Your Periodic Reminder That Initial Interest Confusion Lawsuits Are Stupid–Epic v. YourCareUniverse
That should end the case, but no. As we see far too often with weak marks and weak infringement cases, “Epic attempts to save its claims by relying on the doctrine of ‘initial interest confusion.'” In response, the court issues a major burn: “The facts in this case bear no similarity to those in which a court accepted a theory of initial interest confusion as plausible.”
We still don’t have a consistent (or coherent) definition of initial interest confusion. This court applies the Seventh Circuit jurisprudence, which has historically provided a narrow scope for initial interest confusion. The court defines it as when “the defendant ‘lur[es] potential customers away from [the plaintiff] by initially passing off its goods [or services] as those of the [plaintiff’s] even if confusion as to the source of the goods is dispelled by the time any sales are consummated.’…The Seventh Circuit has summarized initial interest confusion as a “bait and switch” technique, in which a competitor will try to ‘get its foot in the door’ and affect a purchasing decision by confusing the consumer.”
All of Epic’s arguments fail:
* There is no evidence of luring: “defendants have provided compelling evidence that their adoption of the YOURCAREEVERYWHERE mark had nothing to do with Epic and Epic has presented no evidence that defendants have attempted to use their mark to lure any customers away from Epic.”

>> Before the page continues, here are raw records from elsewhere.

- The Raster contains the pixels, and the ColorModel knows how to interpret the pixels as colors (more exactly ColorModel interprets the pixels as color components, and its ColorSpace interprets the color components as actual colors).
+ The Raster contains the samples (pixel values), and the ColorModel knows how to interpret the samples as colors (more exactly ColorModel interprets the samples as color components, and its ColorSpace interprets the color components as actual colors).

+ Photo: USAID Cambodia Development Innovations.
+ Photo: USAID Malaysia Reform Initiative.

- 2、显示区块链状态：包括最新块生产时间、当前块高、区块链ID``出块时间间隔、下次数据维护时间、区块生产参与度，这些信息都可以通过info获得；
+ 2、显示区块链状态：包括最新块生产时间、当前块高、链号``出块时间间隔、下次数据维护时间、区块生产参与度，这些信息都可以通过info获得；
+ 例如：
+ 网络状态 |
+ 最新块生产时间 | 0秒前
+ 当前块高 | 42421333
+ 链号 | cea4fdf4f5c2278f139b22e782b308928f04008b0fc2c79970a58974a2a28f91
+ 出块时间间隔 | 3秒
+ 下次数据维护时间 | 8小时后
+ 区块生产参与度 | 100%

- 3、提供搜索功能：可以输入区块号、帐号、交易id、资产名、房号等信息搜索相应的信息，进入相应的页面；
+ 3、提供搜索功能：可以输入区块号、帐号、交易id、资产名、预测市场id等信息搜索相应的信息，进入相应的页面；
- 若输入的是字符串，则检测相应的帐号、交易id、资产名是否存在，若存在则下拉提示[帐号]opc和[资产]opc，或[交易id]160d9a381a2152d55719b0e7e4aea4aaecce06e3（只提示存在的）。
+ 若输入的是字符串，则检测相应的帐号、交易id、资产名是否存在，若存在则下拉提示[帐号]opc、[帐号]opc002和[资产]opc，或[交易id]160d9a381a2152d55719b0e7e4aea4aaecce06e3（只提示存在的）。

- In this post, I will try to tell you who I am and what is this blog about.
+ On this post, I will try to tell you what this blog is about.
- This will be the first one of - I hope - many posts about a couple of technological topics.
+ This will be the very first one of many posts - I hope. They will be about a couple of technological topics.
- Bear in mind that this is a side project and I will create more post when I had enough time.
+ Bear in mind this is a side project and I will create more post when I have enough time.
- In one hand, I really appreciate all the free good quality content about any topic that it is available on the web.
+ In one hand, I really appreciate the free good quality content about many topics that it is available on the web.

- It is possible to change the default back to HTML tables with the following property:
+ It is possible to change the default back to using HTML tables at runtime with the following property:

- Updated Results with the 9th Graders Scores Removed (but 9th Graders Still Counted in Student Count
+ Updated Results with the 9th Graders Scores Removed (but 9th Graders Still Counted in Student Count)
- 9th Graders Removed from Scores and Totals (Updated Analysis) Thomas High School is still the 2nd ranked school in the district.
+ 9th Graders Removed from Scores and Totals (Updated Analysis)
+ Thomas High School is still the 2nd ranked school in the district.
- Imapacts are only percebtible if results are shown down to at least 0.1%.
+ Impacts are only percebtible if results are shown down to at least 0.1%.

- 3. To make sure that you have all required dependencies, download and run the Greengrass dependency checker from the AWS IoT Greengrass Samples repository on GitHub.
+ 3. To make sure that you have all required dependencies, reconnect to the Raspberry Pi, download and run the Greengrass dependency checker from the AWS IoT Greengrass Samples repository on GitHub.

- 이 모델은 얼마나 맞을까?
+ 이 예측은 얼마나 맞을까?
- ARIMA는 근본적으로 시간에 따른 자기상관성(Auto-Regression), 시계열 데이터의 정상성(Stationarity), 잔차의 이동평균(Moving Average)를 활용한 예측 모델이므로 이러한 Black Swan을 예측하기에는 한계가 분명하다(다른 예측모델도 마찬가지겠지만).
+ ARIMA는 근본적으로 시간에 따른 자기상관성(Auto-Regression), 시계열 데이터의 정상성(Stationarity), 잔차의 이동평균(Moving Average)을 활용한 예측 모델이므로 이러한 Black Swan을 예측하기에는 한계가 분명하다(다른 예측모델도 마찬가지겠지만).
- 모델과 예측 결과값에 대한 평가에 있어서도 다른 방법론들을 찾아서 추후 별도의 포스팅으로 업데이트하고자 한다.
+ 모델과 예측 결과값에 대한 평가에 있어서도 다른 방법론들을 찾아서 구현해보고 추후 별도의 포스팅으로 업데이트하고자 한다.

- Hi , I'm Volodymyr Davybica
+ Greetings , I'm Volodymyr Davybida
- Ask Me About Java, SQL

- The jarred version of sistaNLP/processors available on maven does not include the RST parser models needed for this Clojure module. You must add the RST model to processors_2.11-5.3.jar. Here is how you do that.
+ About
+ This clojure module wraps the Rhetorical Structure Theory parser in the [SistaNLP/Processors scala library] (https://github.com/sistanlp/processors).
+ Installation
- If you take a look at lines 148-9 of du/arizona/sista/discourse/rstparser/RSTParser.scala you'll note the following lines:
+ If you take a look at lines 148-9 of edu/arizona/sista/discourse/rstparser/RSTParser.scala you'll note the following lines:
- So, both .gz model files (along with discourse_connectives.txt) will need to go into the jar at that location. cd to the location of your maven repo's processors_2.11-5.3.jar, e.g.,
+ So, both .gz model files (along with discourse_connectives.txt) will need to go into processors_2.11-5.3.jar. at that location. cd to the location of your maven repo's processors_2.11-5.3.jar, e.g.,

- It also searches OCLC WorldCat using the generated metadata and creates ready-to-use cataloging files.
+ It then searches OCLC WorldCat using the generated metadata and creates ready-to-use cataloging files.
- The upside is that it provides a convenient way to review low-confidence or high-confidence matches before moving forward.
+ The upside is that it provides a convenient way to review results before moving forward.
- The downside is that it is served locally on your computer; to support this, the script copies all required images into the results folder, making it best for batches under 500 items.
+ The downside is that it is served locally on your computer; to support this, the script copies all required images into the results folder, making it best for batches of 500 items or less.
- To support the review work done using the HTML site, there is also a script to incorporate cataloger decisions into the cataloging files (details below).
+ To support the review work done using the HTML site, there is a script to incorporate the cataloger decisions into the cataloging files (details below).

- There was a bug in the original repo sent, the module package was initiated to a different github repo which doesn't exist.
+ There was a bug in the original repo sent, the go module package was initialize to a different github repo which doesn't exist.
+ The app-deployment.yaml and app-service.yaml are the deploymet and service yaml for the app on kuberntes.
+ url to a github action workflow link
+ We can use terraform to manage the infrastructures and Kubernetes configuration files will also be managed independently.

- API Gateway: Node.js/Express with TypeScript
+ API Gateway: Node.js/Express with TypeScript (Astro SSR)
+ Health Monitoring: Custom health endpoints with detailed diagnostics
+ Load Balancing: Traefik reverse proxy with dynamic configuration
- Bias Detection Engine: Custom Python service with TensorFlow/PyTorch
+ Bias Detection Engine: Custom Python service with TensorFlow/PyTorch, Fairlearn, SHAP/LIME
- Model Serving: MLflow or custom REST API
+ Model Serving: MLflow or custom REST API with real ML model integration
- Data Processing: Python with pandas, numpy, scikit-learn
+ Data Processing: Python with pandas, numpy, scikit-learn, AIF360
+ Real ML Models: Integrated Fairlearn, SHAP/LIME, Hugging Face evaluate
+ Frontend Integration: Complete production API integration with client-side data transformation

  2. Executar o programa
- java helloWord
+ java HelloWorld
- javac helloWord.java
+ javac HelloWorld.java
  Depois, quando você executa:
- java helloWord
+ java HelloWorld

* There is no risk of diversion because “the purchasing decisions at issue in this case involve sophisticated consumers making expensive purchases often over a long period of time after acquiring much information….Epic has not articulated any plausible scenario under which a potential customer could be confused by defendants’ mark long enough to have any influence on a purchasing decision.”
* “Epic has presented no evidence that internet searches will produce misleading results”
* Any searchers will figure out the differences between the two enterprises: “defendants market YOURCAREEVERYWHERE along with other YourCareUniverse products and services and that it is generally clear from the context of the YOURCAREEVERYWHERE mark that defendants are the source”
The court summarizes: “‘[I]nitial interest confusion is not assumed and must be proven by the evidence.’…Particularly when one considers all the factors that would diminish the likelihood of initial interest confusion in this case, Epic’s failure to clearly articulate any likely scenario under which a customer would be confused is fatal to its claims.”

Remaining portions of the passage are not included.